* Task goal:
Return the data that follows exactly. Include every line.

* Data to use:

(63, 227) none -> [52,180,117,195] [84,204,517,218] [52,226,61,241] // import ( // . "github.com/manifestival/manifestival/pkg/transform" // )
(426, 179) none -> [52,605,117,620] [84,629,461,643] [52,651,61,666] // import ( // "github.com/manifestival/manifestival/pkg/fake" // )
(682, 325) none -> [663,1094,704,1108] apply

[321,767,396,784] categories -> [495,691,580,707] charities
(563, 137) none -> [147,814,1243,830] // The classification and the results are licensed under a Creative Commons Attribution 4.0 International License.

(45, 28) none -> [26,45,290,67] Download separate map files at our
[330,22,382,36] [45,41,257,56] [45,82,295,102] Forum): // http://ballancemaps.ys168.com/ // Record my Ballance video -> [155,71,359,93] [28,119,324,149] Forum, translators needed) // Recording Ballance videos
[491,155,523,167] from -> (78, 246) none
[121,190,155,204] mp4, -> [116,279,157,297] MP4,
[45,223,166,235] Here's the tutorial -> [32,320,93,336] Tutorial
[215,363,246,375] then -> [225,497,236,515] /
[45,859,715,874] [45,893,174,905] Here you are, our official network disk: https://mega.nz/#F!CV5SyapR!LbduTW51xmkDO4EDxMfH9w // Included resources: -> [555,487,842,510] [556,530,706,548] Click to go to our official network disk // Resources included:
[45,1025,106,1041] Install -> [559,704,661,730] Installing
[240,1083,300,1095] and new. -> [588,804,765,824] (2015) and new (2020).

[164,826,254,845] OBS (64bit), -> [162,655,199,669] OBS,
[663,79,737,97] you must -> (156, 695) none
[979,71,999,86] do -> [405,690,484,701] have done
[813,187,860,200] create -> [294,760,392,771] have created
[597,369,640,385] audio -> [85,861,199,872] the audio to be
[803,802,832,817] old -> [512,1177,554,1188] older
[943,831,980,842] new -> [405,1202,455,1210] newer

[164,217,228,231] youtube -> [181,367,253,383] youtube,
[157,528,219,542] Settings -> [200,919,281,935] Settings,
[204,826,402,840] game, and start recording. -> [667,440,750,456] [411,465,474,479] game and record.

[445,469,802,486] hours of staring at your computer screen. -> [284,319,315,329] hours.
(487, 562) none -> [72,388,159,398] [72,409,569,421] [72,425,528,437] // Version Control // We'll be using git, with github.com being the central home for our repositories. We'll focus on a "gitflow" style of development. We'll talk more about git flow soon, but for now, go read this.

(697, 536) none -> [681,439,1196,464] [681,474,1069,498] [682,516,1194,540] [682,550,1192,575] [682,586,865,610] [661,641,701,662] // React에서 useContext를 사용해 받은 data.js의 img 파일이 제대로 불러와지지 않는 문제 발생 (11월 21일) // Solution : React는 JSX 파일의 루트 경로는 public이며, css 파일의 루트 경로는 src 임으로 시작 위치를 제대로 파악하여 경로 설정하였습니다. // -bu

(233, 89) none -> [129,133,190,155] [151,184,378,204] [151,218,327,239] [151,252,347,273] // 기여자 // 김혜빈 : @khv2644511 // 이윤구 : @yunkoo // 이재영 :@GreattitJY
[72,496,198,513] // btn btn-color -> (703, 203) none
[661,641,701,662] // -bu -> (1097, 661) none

* Result:
(63, 227) none -> [52,180,117,195] [84,204,517,218] [52,226,61,241] // import ( // . "github.com/manifestival/manifestival/pkg/transform" // )
(426, 179) none -> [52,605,117,620] [84,629,461,643] [52,651,61,666] // import ( // "github.com/manifestival/manifestival/pkg/fake" // )
(682, 325) none -> [663,1094,704,1108] apply

[321,767,396,784] categories -> [495,691,580,707] charities
(563, 137) none -> [147,814,1243,830] // The classification and the results are licensed under a Creative Commons Attribution 4.0 International License.

(45, 28) none -> [26,45,290,67] Download separate map files at our
[330,22,382,36] [45,41,257,56] [45,82,295,102] Forum): // http://ballancemaps.ys168.com/ // Record my Ballance video -> [155,71,359,93] [28,119,324,149] Forum, translators needed) // Recording Ballance videos
[491,155,523,167] from -> (78, 246) none
[121,190,155,204] mp4, -> [116,279,157,297] MP4,
[45,223,166,235] Here's the tutorial -> [32,320,93,336] Tutorial
[215,363,246,375] then -> [225,497,236,515] /
[45,859,715,874] [45,893,174,905] Here you are, our official network disk: https://mega.nz/#F!CV5SyapR!LbduTW51xmkDO4EDxMfH9w // Included resources: -> [555,487,842,510] [556,530,706,548] Click to go to our official network disk // Resources included:
[45,1025,106,1041] Install -> [559,704,661,730] Installing
[240,1083,300,1095] and new. -> [588,804,765,824] (2015) and new (2020).

[164,826,254,845] OBS (64bit), -> [162,655,199,669] OBS,
[663,79,737,97] you must -> (156, 695) none
[979,71,999,86] do -> [405,690,484,701] have done
[813,187,860,200] create -> [294,760,392,771] have created
[597,369,640,385] audio -> [85,861,199,872] the audio to be
[803,802,832,817] old -> [512,1177,554,1188] older
[943,831,980,842] new -> [405,1202,455,1210] newer

[164,217,228,231] youtube -> [181,367,253,383] youtube,
[157,528,219,542] Settings -> [200,919,281,935] Settings,
[204,826,402,840] game, and start recording. -> [667,440,750,456] [411,465,474,479] game and record.

[445,469,802,486] hours of staring at your computer screen. -> [284,319,315,329] hours.
(487, 562) none -> [72,388,159,398] [72,409,569,421] [72,425,528,437] // Version Control // We'll be using git, with github.com being the central home for our repositories. We'll focus on a "gitflow" style of development. We'll talk more about git flow soon, but for now, go read this.

(697, 536) none -> [681,439,1196,464] [681,474,1069,498] [682,516,1194,540] [682,550,1192,575] [682,586,865,610] [661,641,701,662] // React에서 useContext를 사용해 받은 data.js의 img 파일이 제대로 불러와지지 않는 문제 발생 (11월 21일) // Solution : React는 JSX 파일의 루트 경로는 public이며, css 파일의 루트 경로는 src 임으로 시작 위치를 제대로 파악하여 경로 설정하였습니다. // -bu

(233, 89) none -> [129,133,190,155] [151,184,378,204] [151,218,327,239] [151,252,347,273] // 기여자 // 김혜빈 : @khv2644511 // 이윤구 : @yunkoo // 이재영 :@GreattitJY
[72,496,198,513] // btn btn-color -> (703, 203) none
[661,641,701,662] // -bu -> (1097, 661) none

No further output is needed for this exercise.